* [Directions for this task]: Return the line containing "(561, 287) none -> [54,275,64,287] >" and every line beneath it through the end of the entries below, unchanged. Pictures stay out.

* [Data excerpts]:
┌──
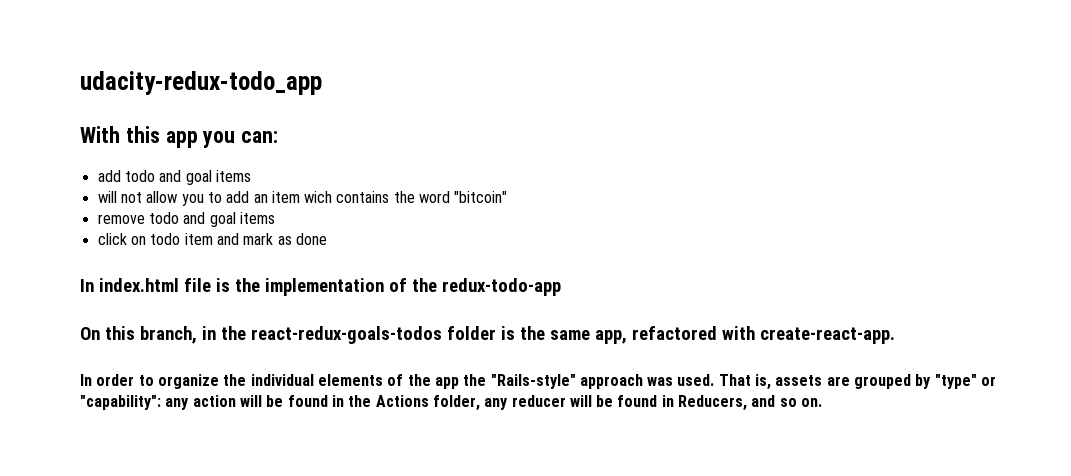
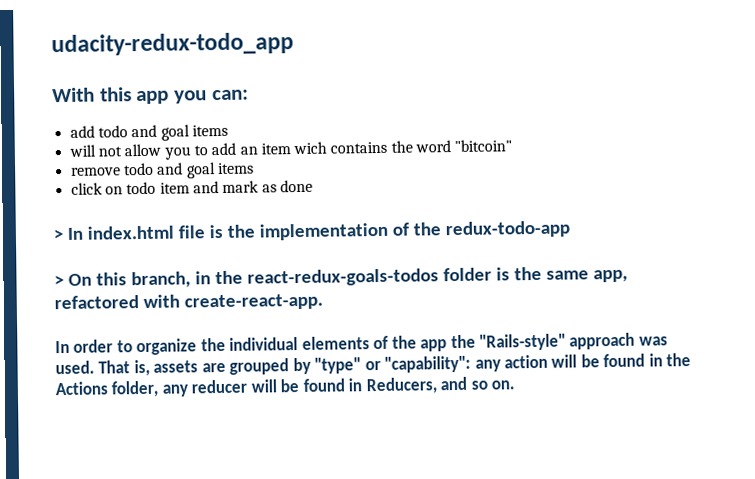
(327, 239) none -> [53,229,63,241] >
(561, 287) none -> [54,275,64,287] >

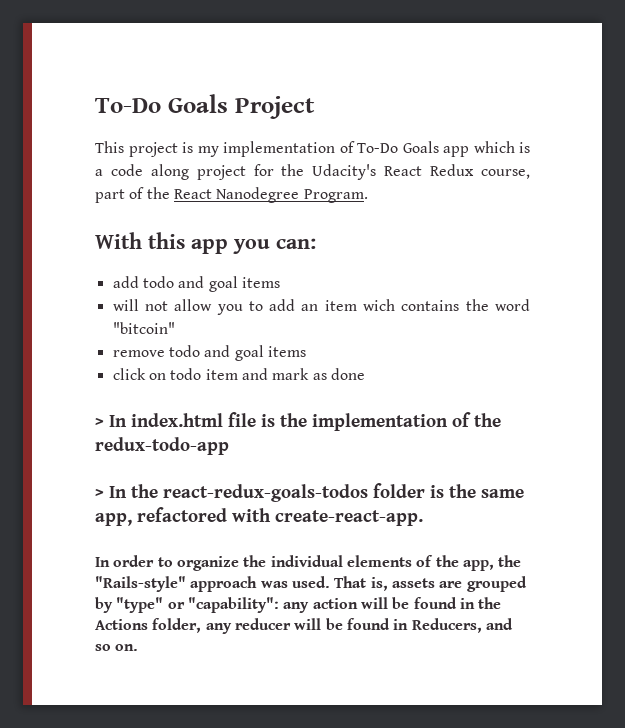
[51,32,294,57] udacity-redux-todo_app -> [95,94,315,119] [95,141,530,157] [95,164,530,180] [95,187,368,203] To-Do Goals Project // This project is my implementation of To-Do Goals app which is a code along project for the Udacity's React Redux course, part of the React Nanodegree Program.
[67,271,211,289] On this branch, in -> [109,486,127,498] In
[420,339,448,352] app -> [462,560,494,571] app,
└──
* [Answer for the task]:
(561, 287) none -> [54,275,64,287] >

[51,32,294,57] udacity-redux-todo_app -> [95,94,315,119] [95,141,530,157] [95,164,530,180] [95,187,368,203] To-Do Goals Project // This project is my implementation of To-Do Goals app which is a code along project for the Udacity's React Redux course, part of the React Nanodegree Program.
[67,271,211,289] On this branch, in -> [109,486,127,498] In
[420,339,448,352] app -> [462,560,494,571] app,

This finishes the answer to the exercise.